The usage of copper might be all-pervasive, yet just five countries hold 65% of the discovered resources. We can see this reflected in the copper ore export data. Chile and Peru are geographically located over a volcanic belt that hosts the world’s largest reserve of mineable copper. Australia, Mexico, and the US are the remaining three countries each with its own vast reserve. Mexico also has a long tradition of copper work stretching back to the 18th century. Mining of minerals has long been crucial to Canada’s economy and the government ardently advocates sustainable practices.
Top exporting countries (2020)
- Chile ($21.4 billion)
- Peru ($9.23 billion)
- Australia ($3.85 billion)
- Canada ($3.12 billion)
- Mexico ($2.92 billion)
The biggest usage of copper today is in electrical wiring and infrastructure building. Many Asian countries require the material to develop facilities but do not have any natural sources within their borders. China especially has a massive long-term need for these facilities to support its equally sizable population and economy. We can see in the copper ore import data summary below that it is by far the single biggest importer. Germany, Japan, and South Korea also have highly developed mechanical industries that require new materials for their production.
Top importing countries (2020)
- China ($33.9 billion)
- Japan ($8.51 billion)
- South Korea ($4.22 billion)
- Germany ($2.03 billion)
- Spain ($1.8 billion)
What to expect
Copper prices were recently at an all-time high because of two reasons. Now that China is finally recovering from the latest wave of COVID-19, suppliers expected a massive surge in demand. On top of that, current political unrest in Peru is disrupting supply on a large scale. China is yet to increase demand and copper prices have fallen over the past few weeks in response. Demand is now expected to pick up in the second quarter.

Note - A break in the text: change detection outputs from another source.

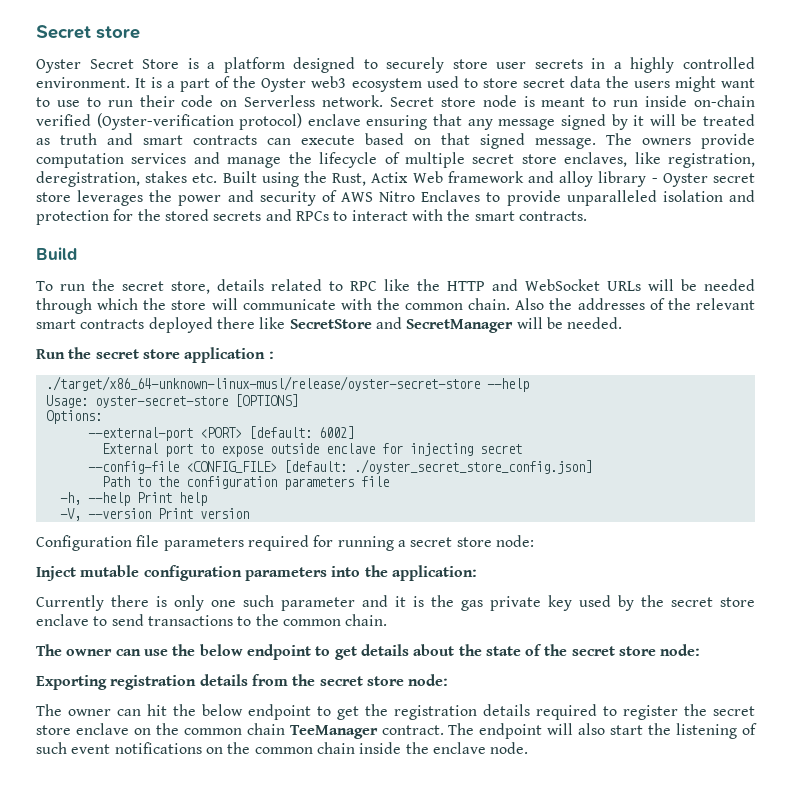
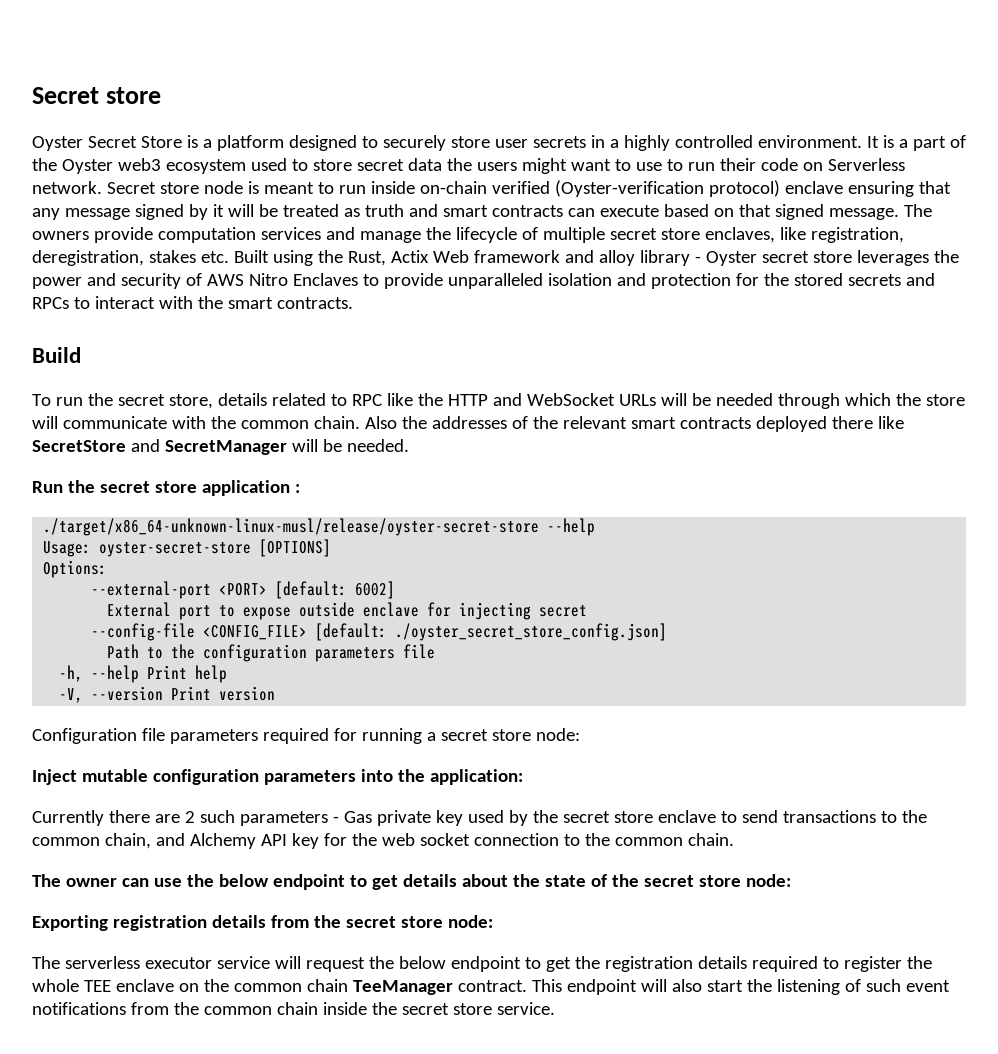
- Currently there is only one such parameter and it is the gas private key used by the secret store enclave to send transactions to the common chain.
+ Currently there are 2 such parameters - Gas private key used by the secret store enclave to send transactions to the common chain, and Alchemy API key for the web socket connection to the common chain.
- The owner can hit the below endpoint to get the registration details required to register the secret store enclave on the common chain TeeManager contract.
+ The serverless executor service will request the below endpoint to get the registration details required to register the whole TEE enclave on the common chain TeeManager contract.
- The endpoint will also start the listening of such event notifications on the common chain inside the enclave node.
+ This endpoint will also start the listening of such event notifications from the common chain inside the secret store service.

That’s the mid-term scale, but on a long-term scale, copper looks more like gold. There is likely to be a generational shift in copper’s value along with decarbonization. There is a shift that is happening to sustainable energy like wind, solar, etc. and more electric machinery in general. Copper’s overwhelming use in electronics makes it an essential resource for the future. Thus in the long term, copper is likely to become immensely valuable. Countries like Zambia are becoming sought after because of their own copper reserves.